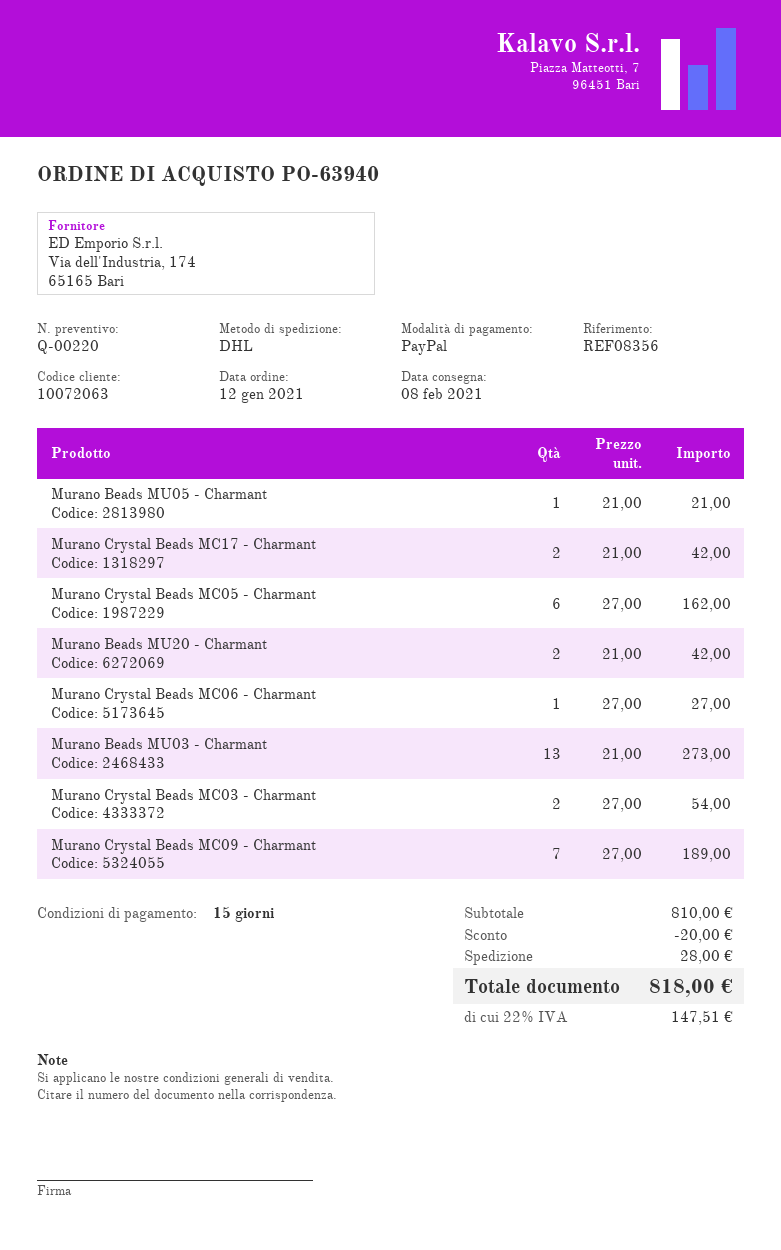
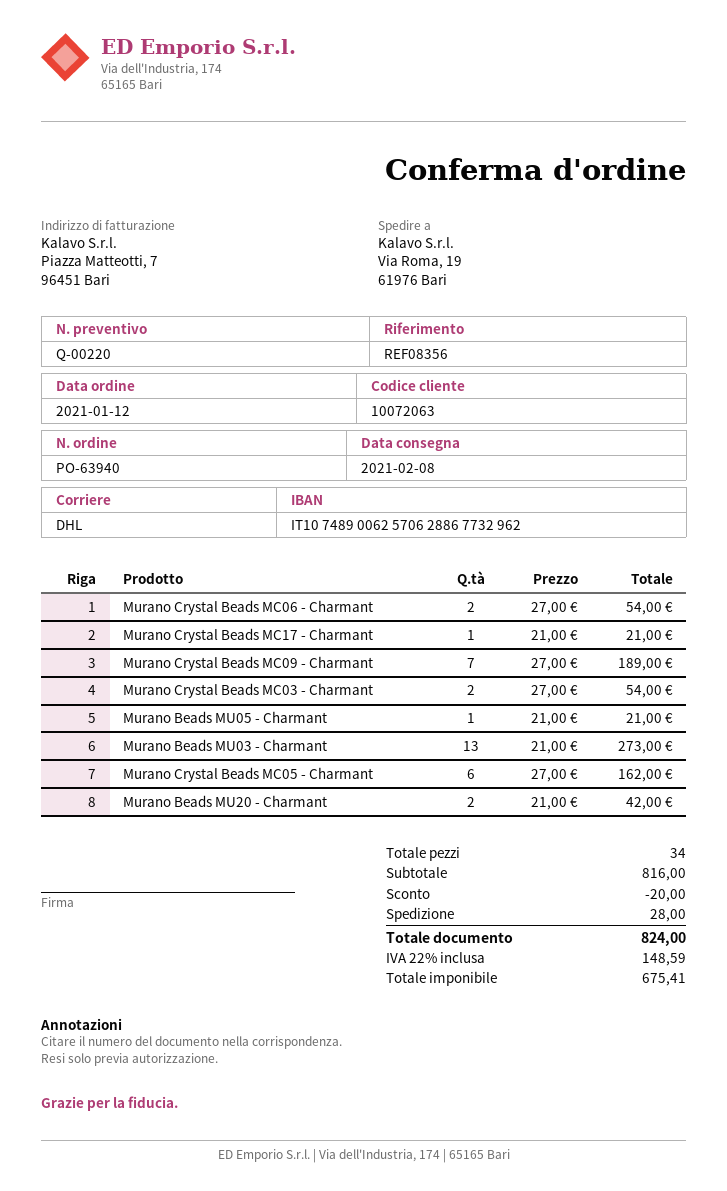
Murano Crystal Beads MC17 - Charmant: 2 x 21.00 = 42.00 -> 1 x 21.00 = 21.00
Murano Crystal Beads MC06 - Charmant: 1 x 27.00 = 27.00 -> 2 x 27.00 = 54.00
subtotal: 810.00 -> 816.00
tax: 22% = 147.51 -> 22% = 148.59
total: 818.00 -> 824.00

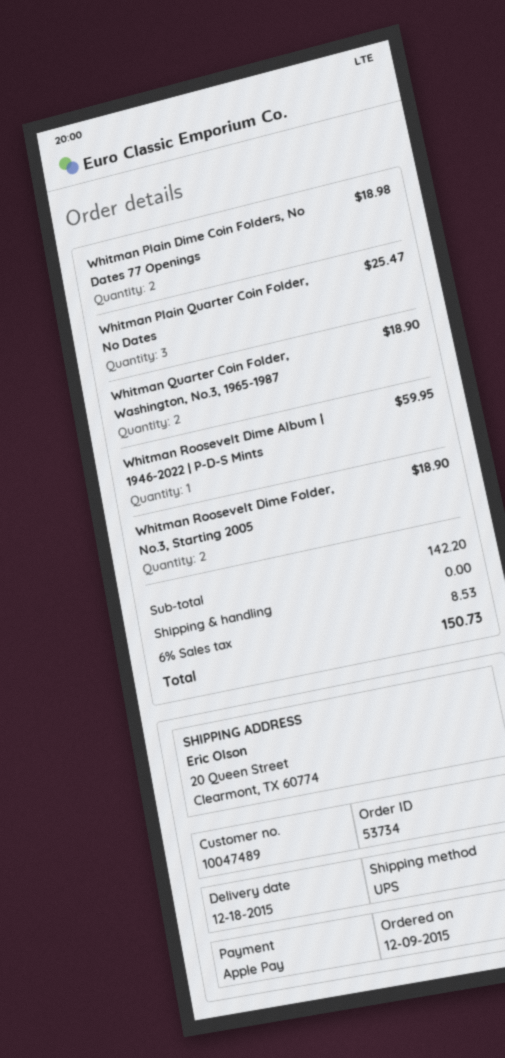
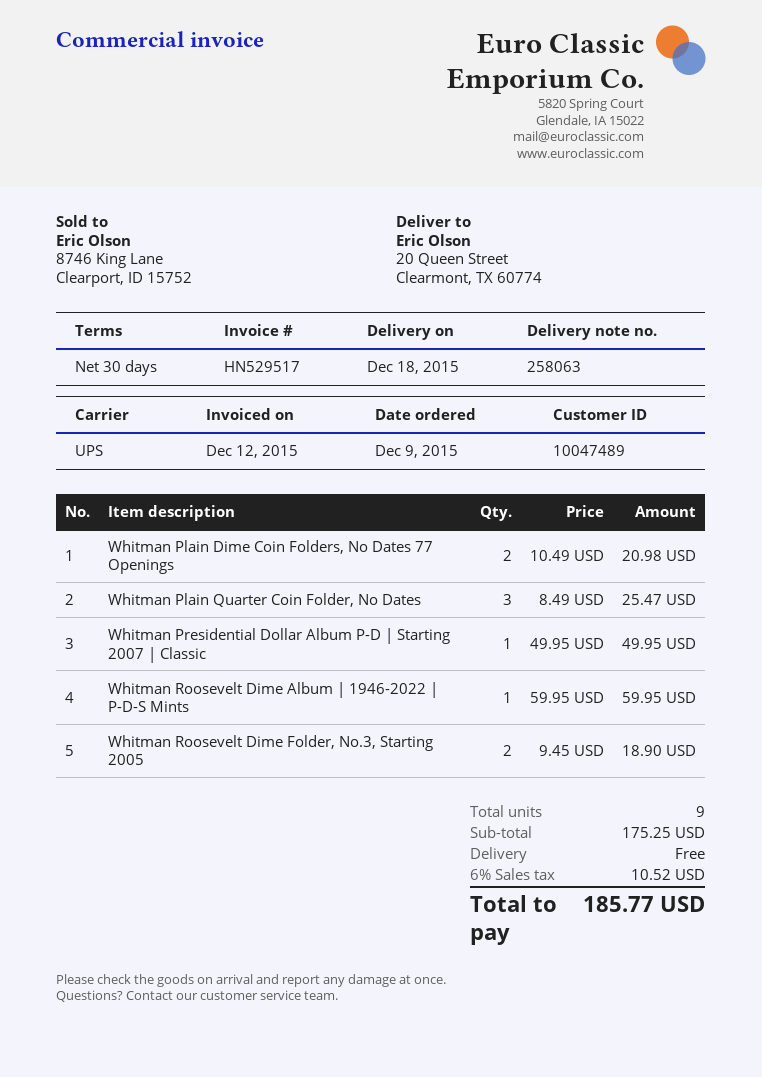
Whitman Plain Dime Coin Folders, No Dates 77 Openings: 2 for 18.98 -> 2 for 20.98
Whitman Quarter Coin Folder, Washington, No.3, 1965-1987: 2 for 18.90 -> none
Whitman Presidential Dollar Album P-D | Starting 2007 | Classic: none -> 1 for 49.95
subtotal: 142.20 -> 175.25
tax: 6% = 8.53 -> 6% = 10.52
total: 150.73 -> 185.77

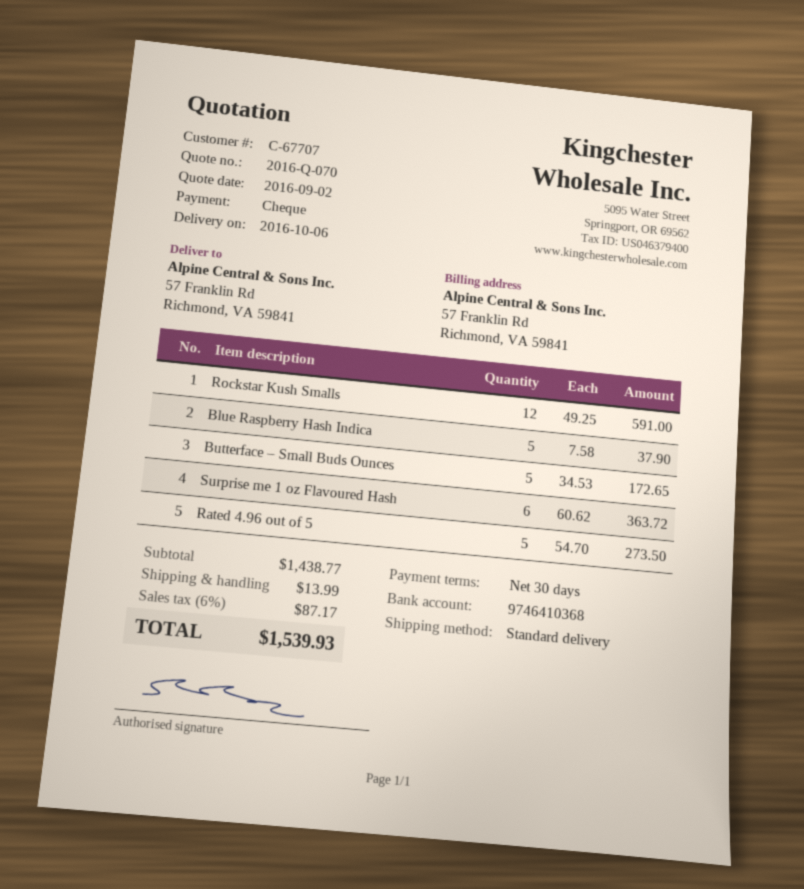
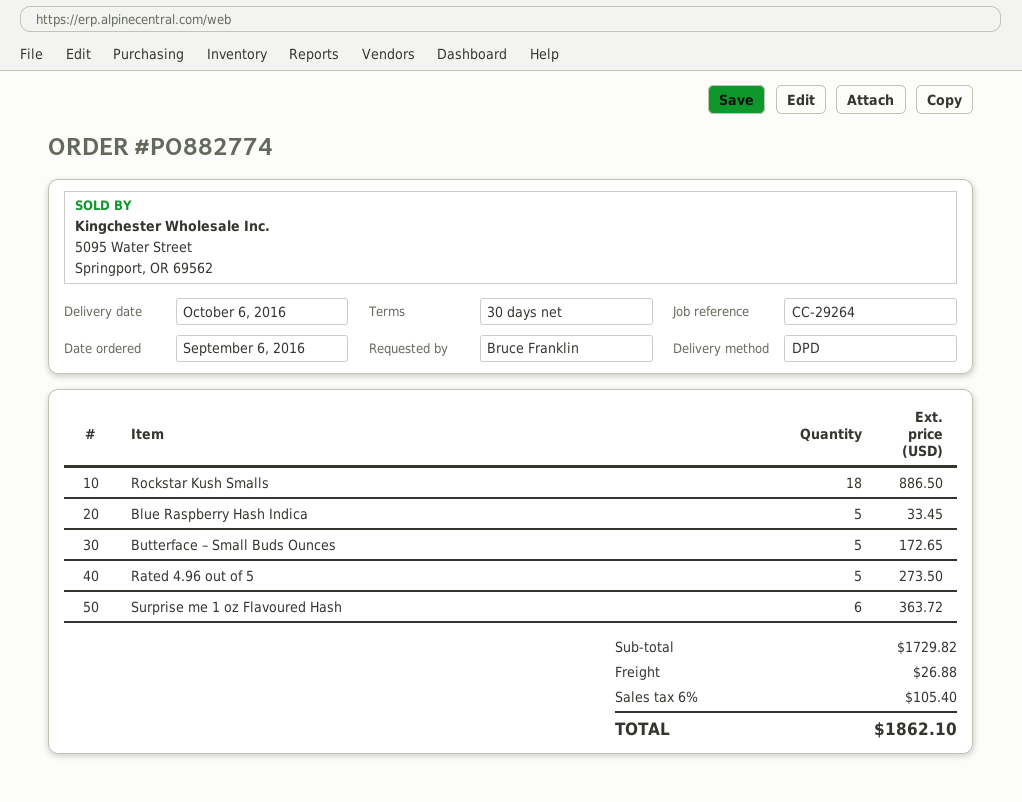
shipping method: standard -> DPD
Rockstar Kush Smalls: 12 for 591.00 -> 18 for 886.50
Blue Raspberry Hash Indica: 5 for 37.90 -> 5 for 33.45
subtotal: 1438.77 -> 1729.82
shipping: 13.99 -> 26.88
tax: 6% = 87.17 -> 6% = 105.40
total: 1539.93 -> 1862.10

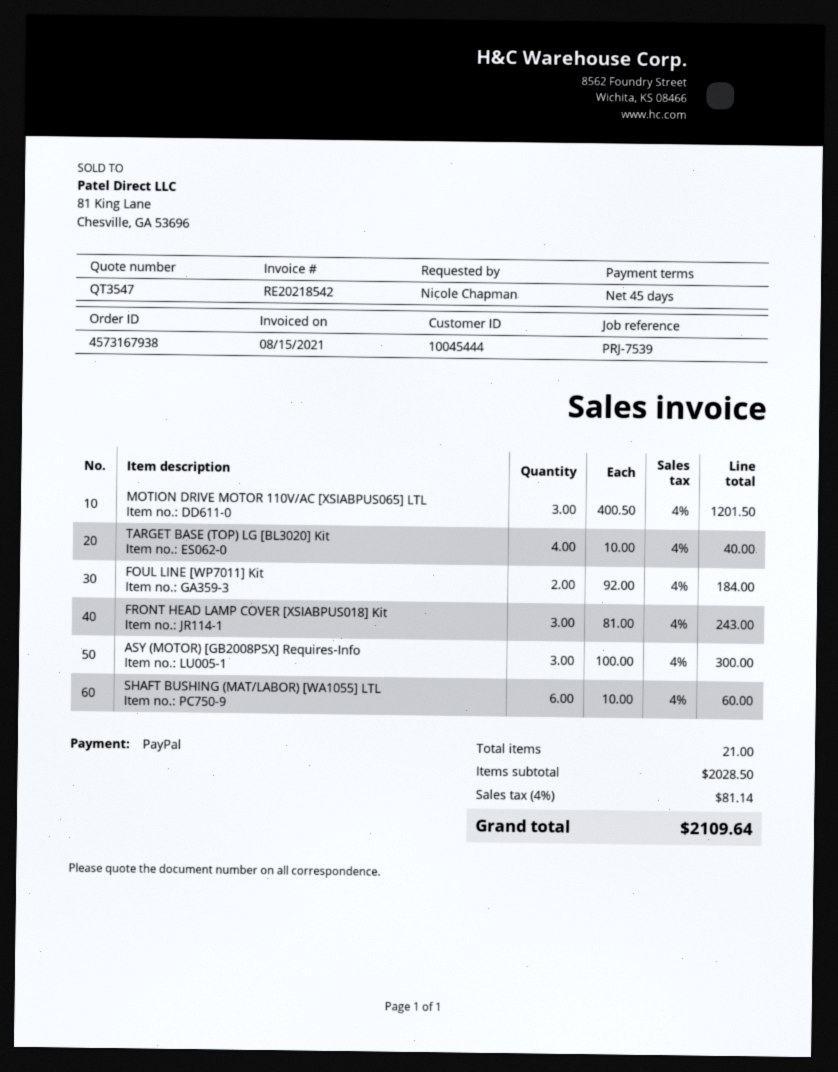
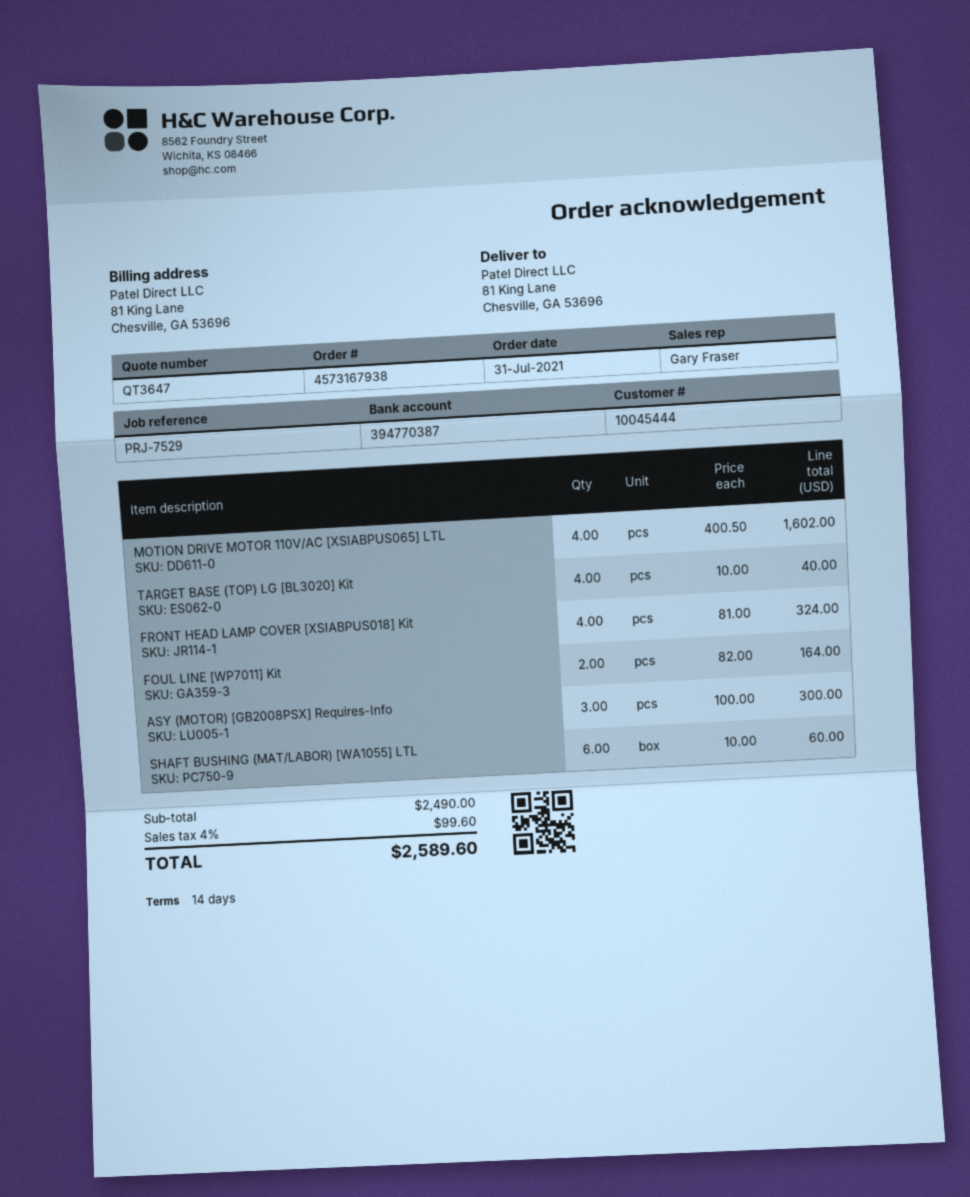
quote number: QT3547 -> QT3647
payment terms: 45 days -> 14 days
reference: PRJ-7539 -> PRJ-7529
MOTION DRIVE MOTOR 110V/AC [XSIABPUS065] LTL: 3 x 400.50 = 1201.50 -> 4 x 400.50 = 1602.00
FOUL LINE [WP7011] Kit: 2 x 92.00 = 184.00 -> 2 x 82.00 = 164.00
FRONT HEAD LAMP COVER [XSIABPUS018] Kit: 3 x 81.00 = 243.00 -> 4 x 81.00 = 324.00
subtotal: 2028.50 -> 2490.00
tax: 4% = 81.14 -> 4% = 99.60
total: 2109.64 -> 2589.60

****

§ **WORK REQUIRED**: Pictures are to be left out; otherwise, retype exactly the lines from the first line of the data through the line containing "Whitman Presidential Dollar".

§ **EXPECTED ANSWER**:
Murano Crystal Beads MC17 - Charmant: 2 x 21.00 = 42.00 -> 1 x 21.00 = 21.00
Murano Crystal Beads MC06 - Charmant: 1 x 27.00 = 27.00 -> 2 x 27.00 = 54.00
subtotal: 810.00 -> 816.00
tax: 22% = 147.51 -> 22% = 148.59
total: 818.00 -> 824.00

Whitman Plain Dime Coin Folders, No Dates 77 Openings: 2 for 18.98 -> 2 for 20.98
Whitman Quarter Coin Folder, Washington, No.3, 1965-1987: 2 for 18.90 -> none
Whitman Presidential Dollar Album P-D | Starting 2007 | Classic: none -> 1 for 49.95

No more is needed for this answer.